Abstract:
Complete Blood Count (CBC) report features are routinely used to screen a wide array
of hematological disorders. The complexity of disease overlap increases the probability
of neglecting the underlying patterns between the features. Additionally, the expertise
of healthcare professionals and heterogeneity associated with the subjective assessment
of a CBC report often lead to random clinical testing.

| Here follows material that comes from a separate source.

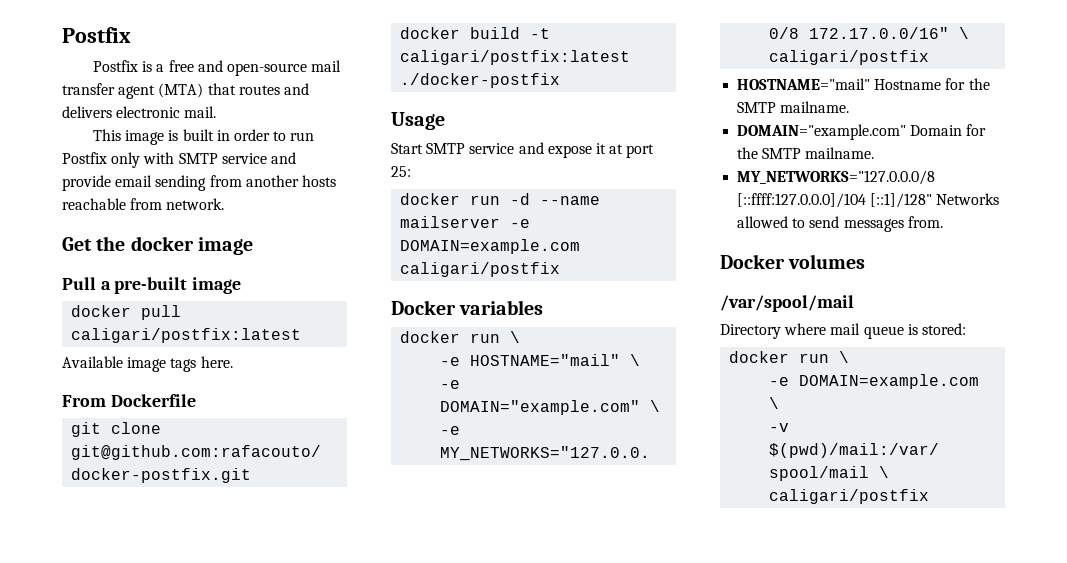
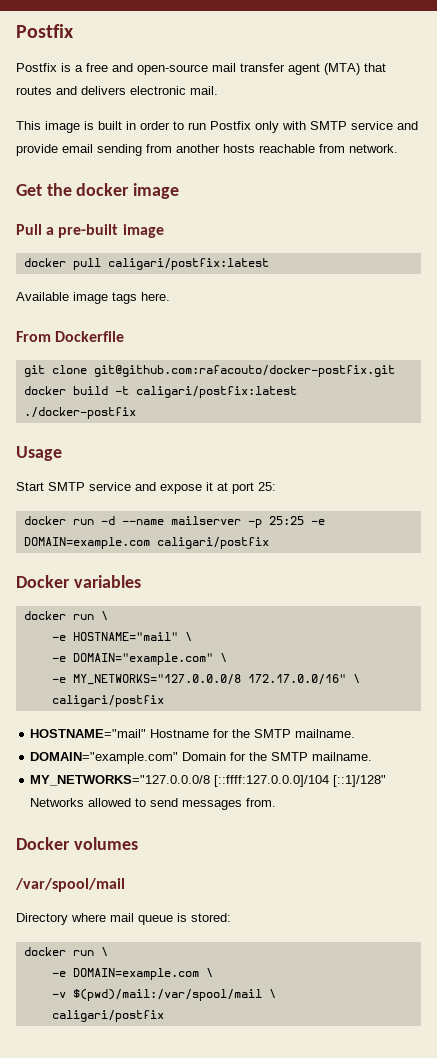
(501, 222) none -> [247,516,304,528] -p 25:25

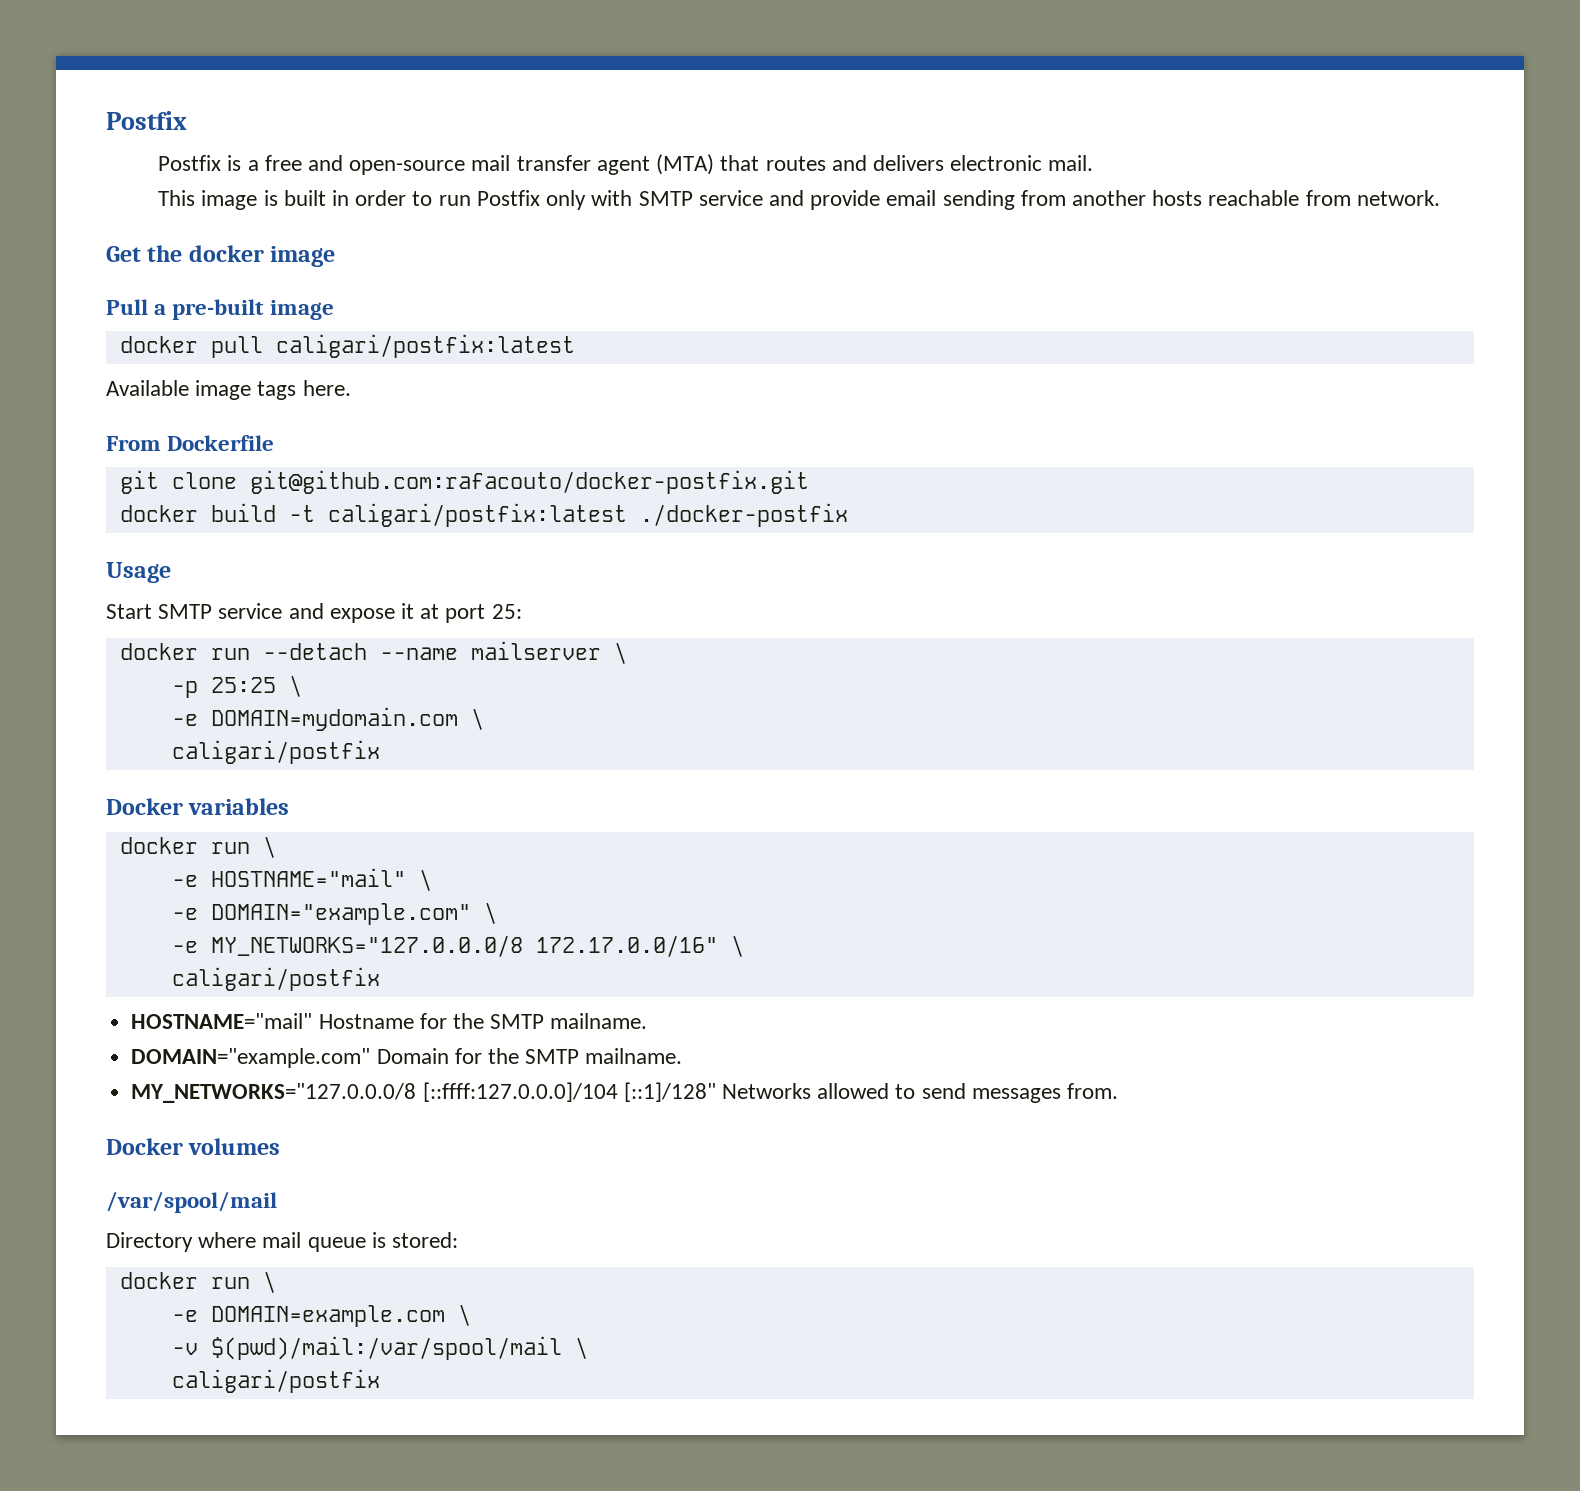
[100,516,115,525] -d -> [262,643,367,660] --detach
(241, 520) none -> [613,642,627,664] \ //
[310,519,325,525] [23,537,150,549] -e DOMAIN=example.com -> [288,675,302,697] [171,707,484,731] \ // -e DOMAIN=mydomain.com \ //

Such disease prediction analyses
can be enhanced by the incorporation of Machine Learning (ML) algorithms for
efficient handling of CBC features. This research presents ML-based models for the
screening of two common blood disorders – anemia and leukemia, using CBC report
features. A ‘fingerprint’ of 14 out of 21 features based on both statistical and clinical
relevance is selected. Hybrid synthetic data are generated based on the statistical
distribution of the features to overcome the constraint of small dataset size. As inferred
from existing knowledge, this study is the first one to employ hybrid synthetic data for
modeling hematological parameters. In this study, six ML models i.e., decision tree,
random forest, support vector machine, logistic regression, gradient boosting machine,
and multilayer perceptron are used. Exceptional performance has been observed by the
random forest algorithm with 98% accuracy and 97%, 98%, 99%, and 2% macroaverages of precision, recall, specificity, and miss-rate respectively for the target
variable. Hence, this algorithm based on CBC features appears to be an efficient support
system for the screening of anemia and leukemia, which has the potential to be deployed
in clinical settings for early intervention of these disorders.